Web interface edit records

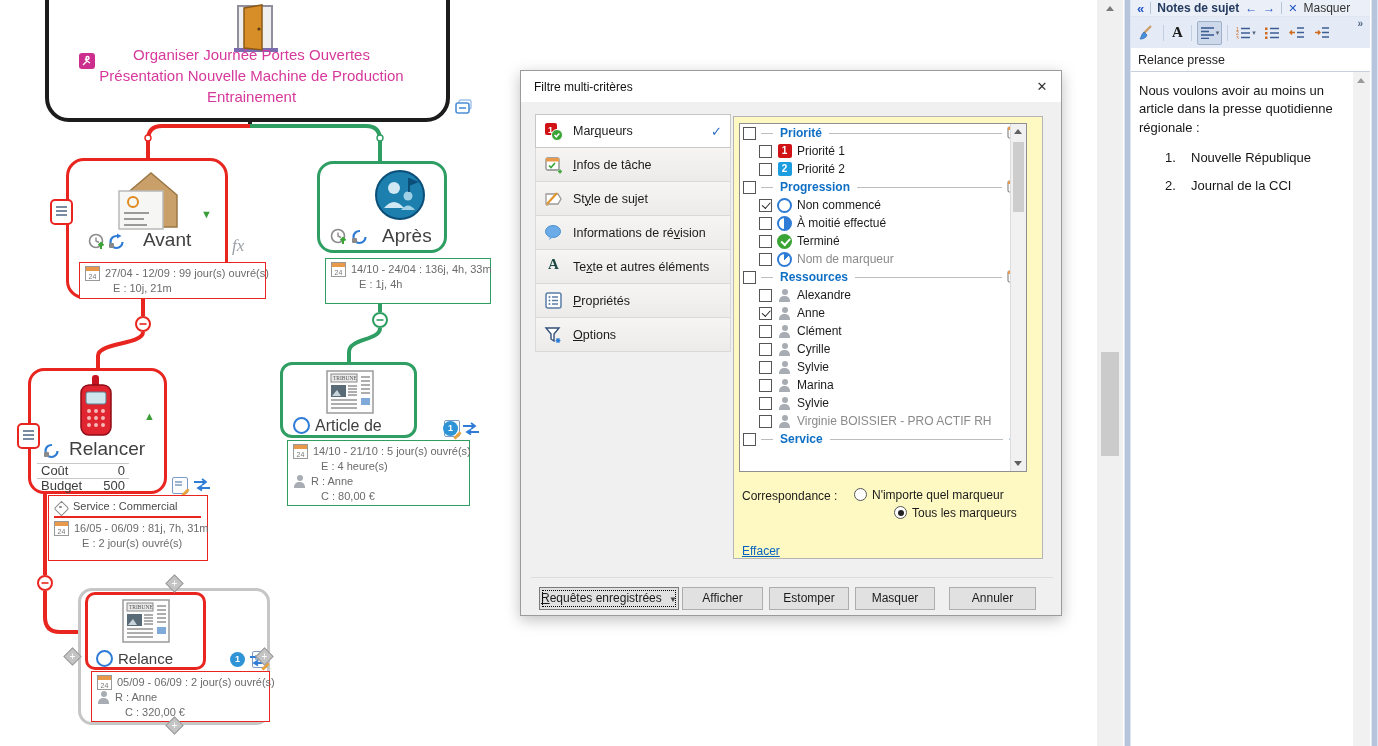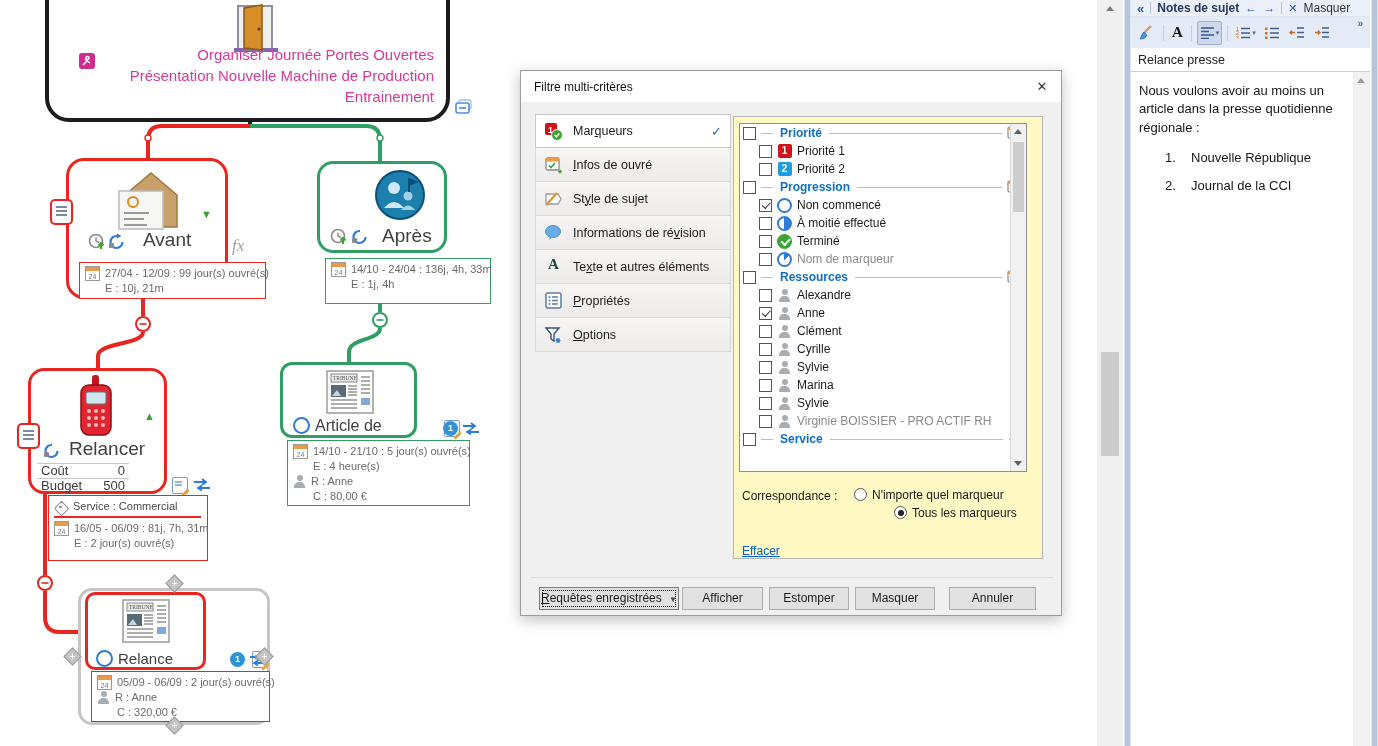--- a/index.html
+++ b/index.html
@@ -4,21 +4,21 @@
 <style>
   html,body{margin:0;padding:0;width:1378px;height:746px;overflow:hidden;background:#fff;
     font-family:"Liberation Sans","DejaVu Sans",sans-serif;-webkit-font-smoothing:antialiased;}
   .abs{position:absolute;}
   
   #map{position:absolute;left:0;top:0;width:1097px;height:746px;background:#fff;}
   .node{position:absolute;background:#fff;border-style:solid;box-sizing:border-box;}
   .nlabel{color:#3f3f3f;}
   .datebox{position:absolute;background:#fff;box-sizing:border-box;font-size:11px;color:#6b6b6b;padding:3px 6px 3px 5px;line-height:15px;}
   .drow{display:flex;align-items:center;gap:5px;white-space:nowrap;}
-  .dindent{margin-left:20px;}
+  .dindent{margin-left:28px;}
   .cal{display:inline-block;position:relative;width:15px;height:15px;border:1px solid #999;background:#fff;box-sizing:border-box;
        font-size:7px;color:#777;text-align:center;line-height:19px;flex:0 0 auto;}
   .cal::before{content:"";position:absolute;left:0;top:0;right:0;height:4px;background:#e8994a;}
   .person{display:inline-block;position:relative;width:13px;height:13px;flex:0 0 auto;}
   .person::before{content:"";position:absolute;left:3.5px;top:0;width:6px;height:6px;border-radius:50%;background:#a8adb3;}
   .person::after{content:"";position:absolute;left:1px;top:7px;width:11px;height:6px;border-radius:5px 5px 0 0;background:#a8adb3;}
   .tagic{display:inline-block;position:relative;width:14px;height:14px;flex:0 0 auto;}
   .tagic::before{content:"";position:absolute;left:2px;top:3px;width:9px;height:9px;border:1.5px solid #8a8a8a;border-radius:2px 0 2px 0;transform:rotate(-45deg);background:#fff;}
   .tagic::after{content:"";position:absolute;left:5px;top:6px;width:2.5px;height:2.5px;border-radius:50%;background:#8a8a8a;}
   .circ{display:inline-block;width:13px;height:13px;border:2.5px solid #2e7cd6;border-radius:50%;background:#fff;flex:0 0 auto;}
@@ -136,21 +136,21 @@
       <rect x="6" y="2" width="34" height="44" fill="#efefef" stroke="#8f8f9e" stroke-width="2"></rect>
       <rect x="2" y="44" width="44" height="4" fill="#7d6bb0"></rect>
       <polygon points="12,4 30,1 30,46 12,44" fill="#d78d28" stroke="#8a5a14" stroke-width="1.5"></polygon>
       <circle cx="27" cy="25" r="1.6" fill="#5a3c0e"></circle>
     </svg>
     <span class="abs" style="left:30px;top:81px;width:16px;height:16px;background:#cc2e8e;border-radius:3px;">
       <svg width="16" height="16">
           <path d="M4,12 L8,8 L6,6 M8,8 L11,10 M7,5 a1.5,1.5 0 1,0 3,0 a1.5,1.5 0 1,0 -3,0" stroke="#fff" stroke-width="1.4" fill="none"></path>
         </svg>
     </span>
-    <div class="abs" style="left:20px;top:72px;width:365px;text-align:right;color:#d6399b;font-size:15px;line-height:21px;">
+    <div class="abs" style="left:20px;top:72px;width:365px;text-align:center;color:#d6399b;font-size:15px;line-height:21px;">
       <div>Organiser Journée Portes Ouvertes</div>
       <div>Présentation Nouvelle Machine de Production</div>
       <div>Entrainement</div>
     </div>
   </div>
   <svg class="abs" style="left:455px;top:99px;" width="18" height="16">
     <rect x="4" y="1" width="12" height="9" rx="2" fill="none" stroke="#9ec1e8" stroke-width="1.4"></rect>
     <rect x="1" y="4" width="13" height="10" rx="2" fill="#fff" stroke="#4c8fd6" stroke-width="1.6"></rect>
     <line x1="4" y1="9" x2="11" y2="9" stroke="#4c8fd6" stroke-width="1.6"></line>
   </svg>
@@ -406,21 +406,21 @@
       <span><span>Mar</span><span class="u">q</span><span>ueurs</span></span>
       <span class="check">✓</span>
     </div>
     <div class="dtab">
       <svg class="tabic" viewBox="0 0 19 19">
         <rect x="2" y="3" width="13" height="12" rx="1.5" fill="#fff" stroke="#8a8a8a" stroke-width="1.3"></rect>
         <rect x="2" y="3" width="13" height="3.5" fill="#e8994a"></rect>
         <path d="M5,10.5 l2,2 l4-4.5" stroke="#3aa435" stroke-width="1.6" fill="none"></path>
         <path d="M14,16.5 h4 M16,14.5 v4" stroke="#3aa435" stroke-width="1.5"></path>
       </svg>
-      <span><span></span><span class="u">I</span><span>nfos de ouvré</span></span>
+      <span><span></span><span class="u">I</span><span>nfos de tâche</span></span>
     </div>
     <div class="dtab">
       <svg class="tabic" viewBox="0 0 19 19">
         <path d="M2,5 h12 l3,5 -3,5 h-12 z" fill="#fff" stroke="#9a9a9a" stroke-width="1.3"></path>
         <line x1="3" y1="15" x2="13" y2="4" stroke="#e0952e" stroke-width="2.2"></line>
         <polygon points="2,17 5.5,16 3,13.5" fill="#caa06a"></polygon>
       </svg>
       <span><span>St</span><span class="u">y</span><span>le de sujet</span></span>
     </div>
     <div class="dtab">

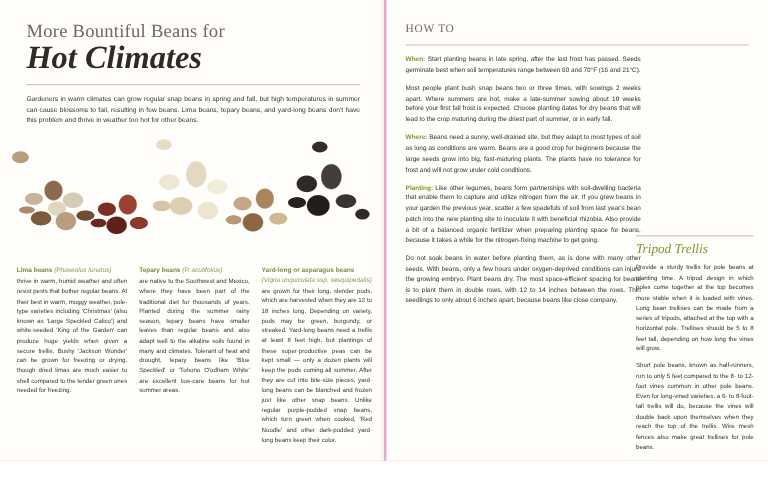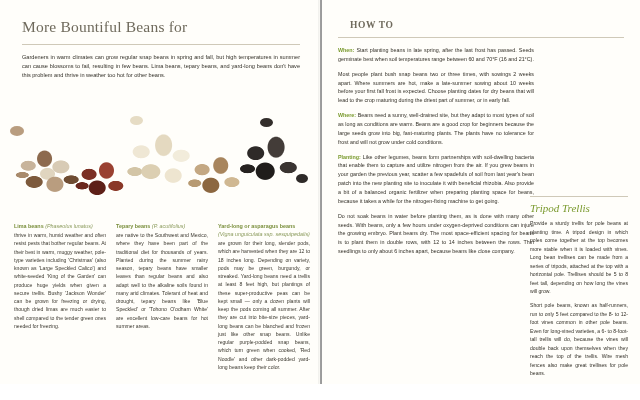--- a/index.html
+++ b/index.html
@@ -5,21 +5,21 @@
   * { box-sizing: border-box; }
   html, body {
     margin: 0; padding: 0;
     width: 640px; height: 400px;
     background: #ffffff;
     font-family: "Liberation Sans", sans-serif;
   }
   .page {
     position: relative;
     width: 640px; height: 384px;
-    background: #a3a3a3;
+    background: #f9a8d4;
     overflow: hidden;
   }
   
   .gutter {
     position: absolute;
     left: 318px; top: 0; width: 4px; height: 400px;
     background: linear-gradient(to right, rgba(0,0,0,0.06), rgba(0,0,0,0.02), rgba(0,0,0,0.06));
   }
   
   .left-page {
@@ -94,25 +94,25 @@
   }
   
   .right-page {
     position: absolute; left: 322px; top: 0; width: 318px; height: 400px;
     background: #fffefa;
     padding: 14px 14px 18px 14px;
   }
   .howto {
     font-family: "Liberation Serif", serif;
     font-size: 9.5px;
-    font-weight: bold;
+    font-weight: normal;
     letter-spacing: 0.6px;
     color: #6f6a5c;
     text-transform: uppercase;
-    margin: 6px 0 0 14px;
+    margin: 6px 0 0 2px;
   }
   .grow {
     font-family: "Liberation Serif", serif;
     font-style: italic;
     font-weight: bold;
     font-size: 23px;
     color: #7a9a2e;
     margin: -1px 0 0 2px;
     line-height: 1.05;
   }
@@ -162,20 +162,21 @@
   }
   .footer .pg { font-weight: bold; color: #3a372e; margin-left: 4px; }
 </style>
 </head>
 <body>
 
 <div class="page">
 
   <div class="left-page">
     <div class="headline-1">More Bountiful Beans for</div>
+    <div class="headline-2">Hot Climates</div>
     <div class="rule"></div>
     <div class="intro">Gardeners in warm climates can grow regular snap beans in spring and fall, but high temperatures in summer can cause blossoms to fail, resulting in few beans. Lima beans, tepary beans, and yard-long beans don't have this problem and thrive in weather too hot for other beans.</div>
 
     <div class="photo-band">
 
       <div class="bean-pile" style="left:2px; top:34px; width:74px; height:58px;
                   background:
                     radial-gradient(ellipse at 22% 34%, #c8b49b 0 7px, transparent 8px),
                     radial-gradient(ellipse at 44% 22%, #8d6a4e 0 7px, transparent 8px),
                     radial-gradient(ellipse at 66% 36%, #d8cbb5 0 8px, transparent 9px),

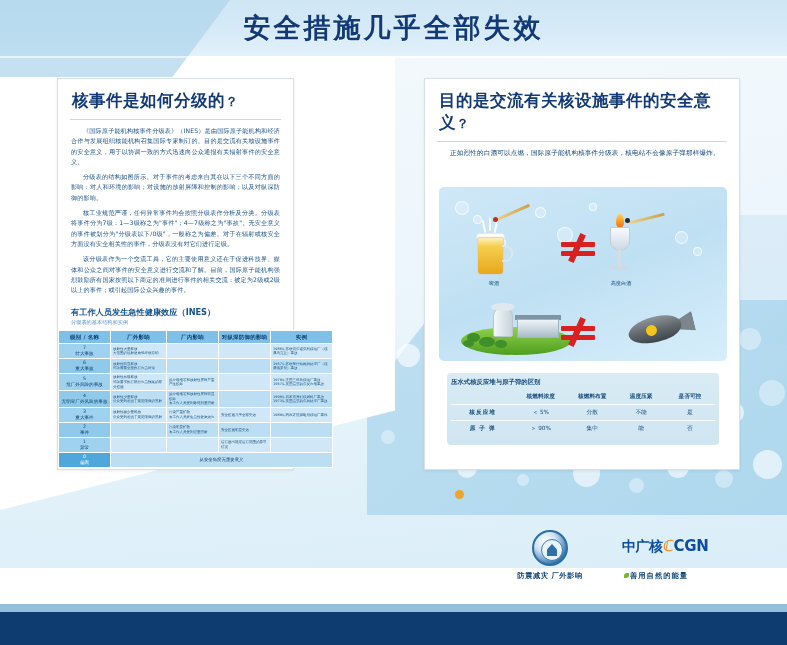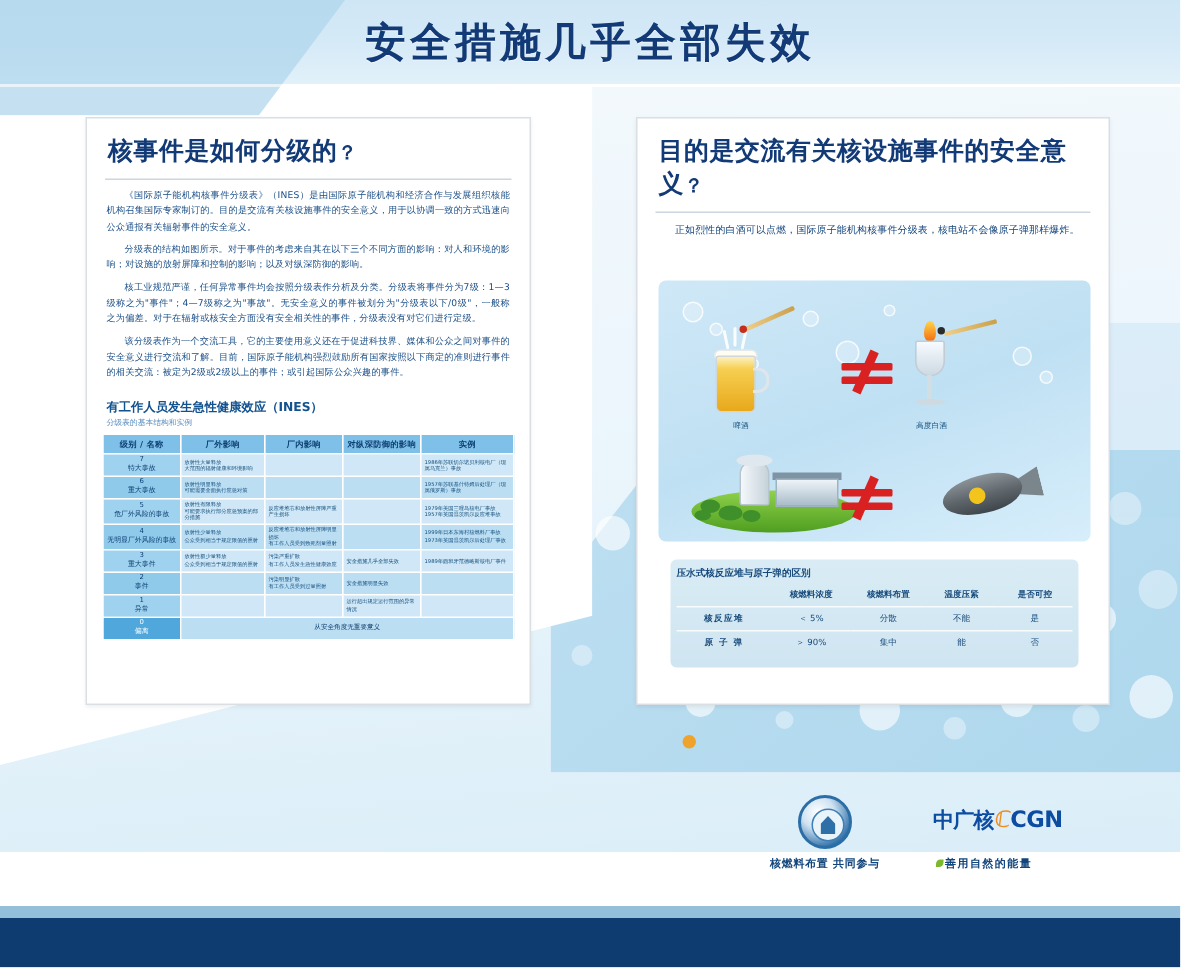--- a/index.html
+++ b/index.html
@@ -61,21 +61,21 @@
 
   
   .ftr-thin { position:absolute; left:0; top:604px; width:787px; height:8px; background:#6fa9cf; opacity:.75;}
   .ftr-main { position:absolute; left:0; top:612px; width:787px; height:33px; background:#0e3c70; }
 
   
   .card {
     position:absolute; background:#ffffff;
     border:1px solid #dadfe4; box-shadow:0 1px 3px rgba(0,0,0,.07);
   }
-  #card-left  { left:57px;  top:78px; width:297px; height:392px; }
+  #card-left  { left:57px;  top:78px; width:237px; height:392px; }
   #card-right { left:424px; top:78px; width:316px; height:392px; }
 
   .card-title {
     font-size:16.5px; font-weight:bold; color:#123a77; letter-spacing:.5px;
     padding:11px 0 7px 14px;
   }
   .card-title .q { font-size:13px; font-weight:bold; }
   .title-rule { height:1px; background:#ccd6e0; margin:0 12px 6px 12px; }
 
   .para {
@@ -429,21 +429,21 @@
           </tbody>
       </table>
     </div>
   </div>
 
   <div class="logos">
     <div class="logo-seal">
       <div class="seal-in"></div>
         <div class="seal-house"></div>
     </div>
-    <div class="logo-cap" style="left:0px;width:100px;text-align:center;">核燃料布置 共同参与</div>
+    <div class="logo-cap" style="left:0px;width:100px;text-align:center;">防震减灾 厂外影响</div>
 
     <div class="cgn-wrap">
       <span class="cgn-cn">中广核</span><span class="cgn-mark">ℂ</span><span class="cgn-en">CGN</span>
     </div>
     <div class="cgn-sub"><span class="cgn-leaf"></span><span>善用自然的能量</span></div>
   </div>
 
   <div class="ftr-thin"></div>
   <div class="ftr-main"></div>
 </div>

- WHAT THE TASK ASKS -
What is needed is an exact restatement of every line from the one containing "for other beans.</div>" through the last line of the records, pictures left out.

- YOUR SOLUTION -
     <div class="intro">Gardeners in warm climates can grow regular snap beans in spring and fall, but high temperatures in summer can cause blossoms to fail, resulting in few beans. Lima beans, tepary beans, and yard-long beans don't have this problem and thrive in weather too hot for other beans.</div>
 
     <div class="photo-band">
 
       <div class="bean-pile" style="left:2px; top:34px; width:74px; height:58px;
                   background:
                     radial-gradient(ellipse at 22% 34%, #c8b49b 0 7px, transparent 8px),
                     radial-gradient(ellipse at 44% 22%, #8d6a4e 0 7px, transparent 8px),
                     radial-gradient(ellipse at 66% 36%, #d8cbb5 0 8px, transparent 9px),

--- a/index.html
+++ b/index.html
@@ -61,21 +61,21 @@
 
   
   .ftr-thin { position:absolute; left:0; top:604px; width:787px; height:8px; background:#6fa9cf; opacity:.75;}
   .ftr-main { position:absolute; left:0; top:612px; width:787px; height:33px; background:#0e3c70; }
 
   
   .card {
     position:absolute; background:#ffffff;
     border:1px solid #dadfe4; box-shadow:0 1px 3px rgba(0,0,0,.07);
   }
-  #card-left  { left:57px;  top:78px; width:297px; height:392px; }
+  #card-left  { left:57px;  top:78px; width:237px; height:392px; }
   #card-right { left:424px; top:78px; width:316px; height:392px; }
 
   .card-title {
     font-size:16.5px; font-weight:bold; color:#123a77; letter-spacing:.5px;
     padding:11px 0 7px 14px;
   }
   .card-title .q { font-size:13px; font-weight:bold; }
   .title-rule { height:1px; background:#ccd6e0; margin:0 12px 6px 12px; }
 
   .para {
@@ -429,21 +429,21 @@
           </tbody>
       </table>
     </div>
   </div>
 
   <div class="logos">
     <div class="logo-seal">
       <div class="seal-in"></div>
         <div class="seal-house"></div>
     </div>
-    <div class="logo-cap" style="left:0px;width:100px;text-align:center;">核燃料布置 共同参与</div>
+    <div class="logo-cap" style="left:0px;width:100px;text-align:center;">防震减灾 厂外影响</div>
 
     <div class="cgn-wrap">
       <span class="cgn-cn">中广核</span><span class="cgn-mark">ℂ</span><span class="cgn-en">CGN</span>
     </div>
     <div class="cgn-sub"><span class="cgn-leaf"></span><span>善用自然的能量</span></div>
   </div>
 
   <div class="ftr-thin"></div>
   <div class="ftr-main"></div>
 </div>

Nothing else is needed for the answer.